Web page edit records -
--- START ---
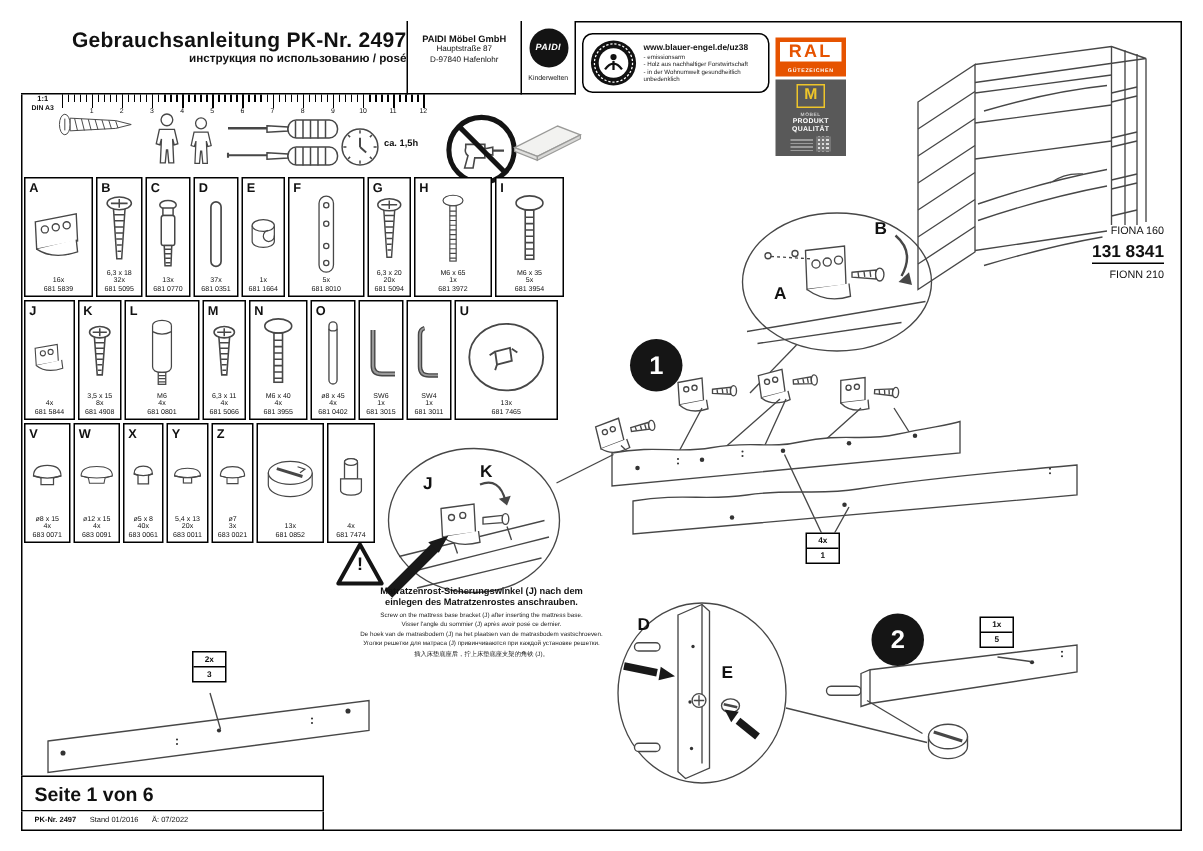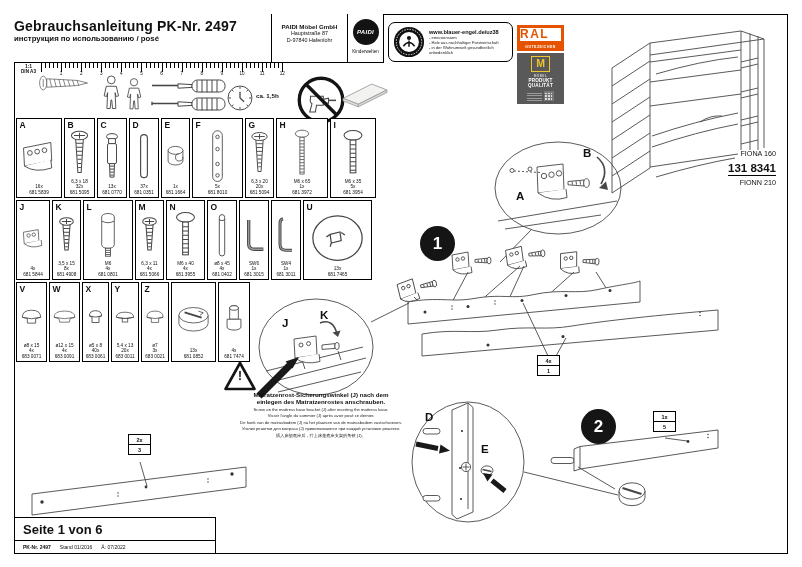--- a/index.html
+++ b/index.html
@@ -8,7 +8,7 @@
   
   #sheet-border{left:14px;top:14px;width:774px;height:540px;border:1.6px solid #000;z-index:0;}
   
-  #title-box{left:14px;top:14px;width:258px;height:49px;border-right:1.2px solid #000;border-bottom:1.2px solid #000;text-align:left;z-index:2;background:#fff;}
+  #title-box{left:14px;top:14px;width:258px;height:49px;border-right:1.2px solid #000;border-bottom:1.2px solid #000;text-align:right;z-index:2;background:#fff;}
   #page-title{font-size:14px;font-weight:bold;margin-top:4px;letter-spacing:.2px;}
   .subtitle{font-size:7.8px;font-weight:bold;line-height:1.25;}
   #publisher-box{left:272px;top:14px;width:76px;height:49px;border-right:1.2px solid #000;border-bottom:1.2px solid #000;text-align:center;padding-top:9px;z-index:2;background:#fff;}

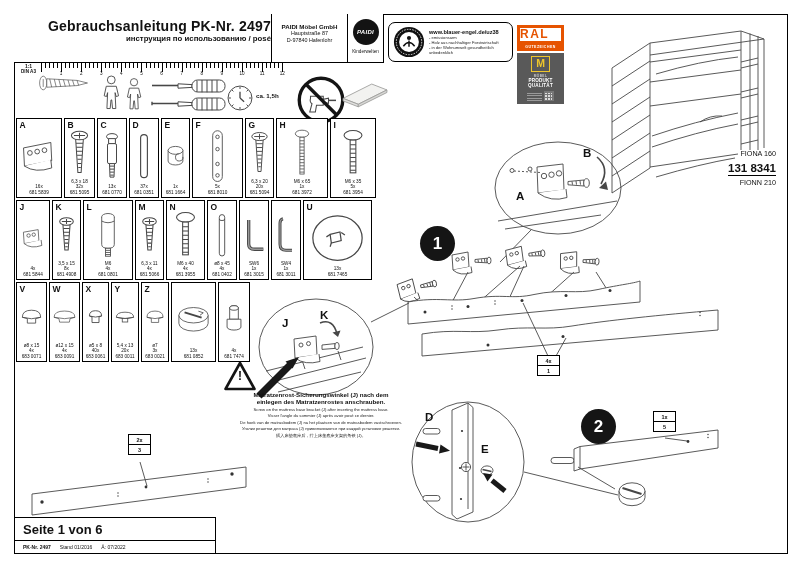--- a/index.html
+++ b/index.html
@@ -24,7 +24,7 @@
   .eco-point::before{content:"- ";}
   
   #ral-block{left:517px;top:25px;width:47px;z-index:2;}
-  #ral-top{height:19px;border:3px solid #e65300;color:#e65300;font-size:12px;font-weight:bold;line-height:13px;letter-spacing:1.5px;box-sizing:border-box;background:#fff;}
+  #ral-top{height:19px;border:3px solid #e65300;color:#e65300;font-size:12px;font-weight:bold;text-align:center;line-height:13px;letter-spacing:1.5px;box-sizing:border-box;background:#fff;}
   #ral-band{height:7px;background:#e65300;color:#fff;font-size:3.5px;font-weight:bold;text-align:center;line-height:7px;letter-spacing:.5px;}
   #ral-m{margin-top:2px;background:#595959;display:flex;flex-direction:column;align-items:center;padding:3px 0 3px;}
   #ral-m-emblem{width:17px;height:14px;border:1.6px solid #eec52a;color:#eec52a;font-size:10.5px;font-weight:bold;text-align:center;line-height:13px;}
--- END ---
Exercise brief - Only the number should be given: how many lines in the entries above contain the string "sizing"?

Task output - 2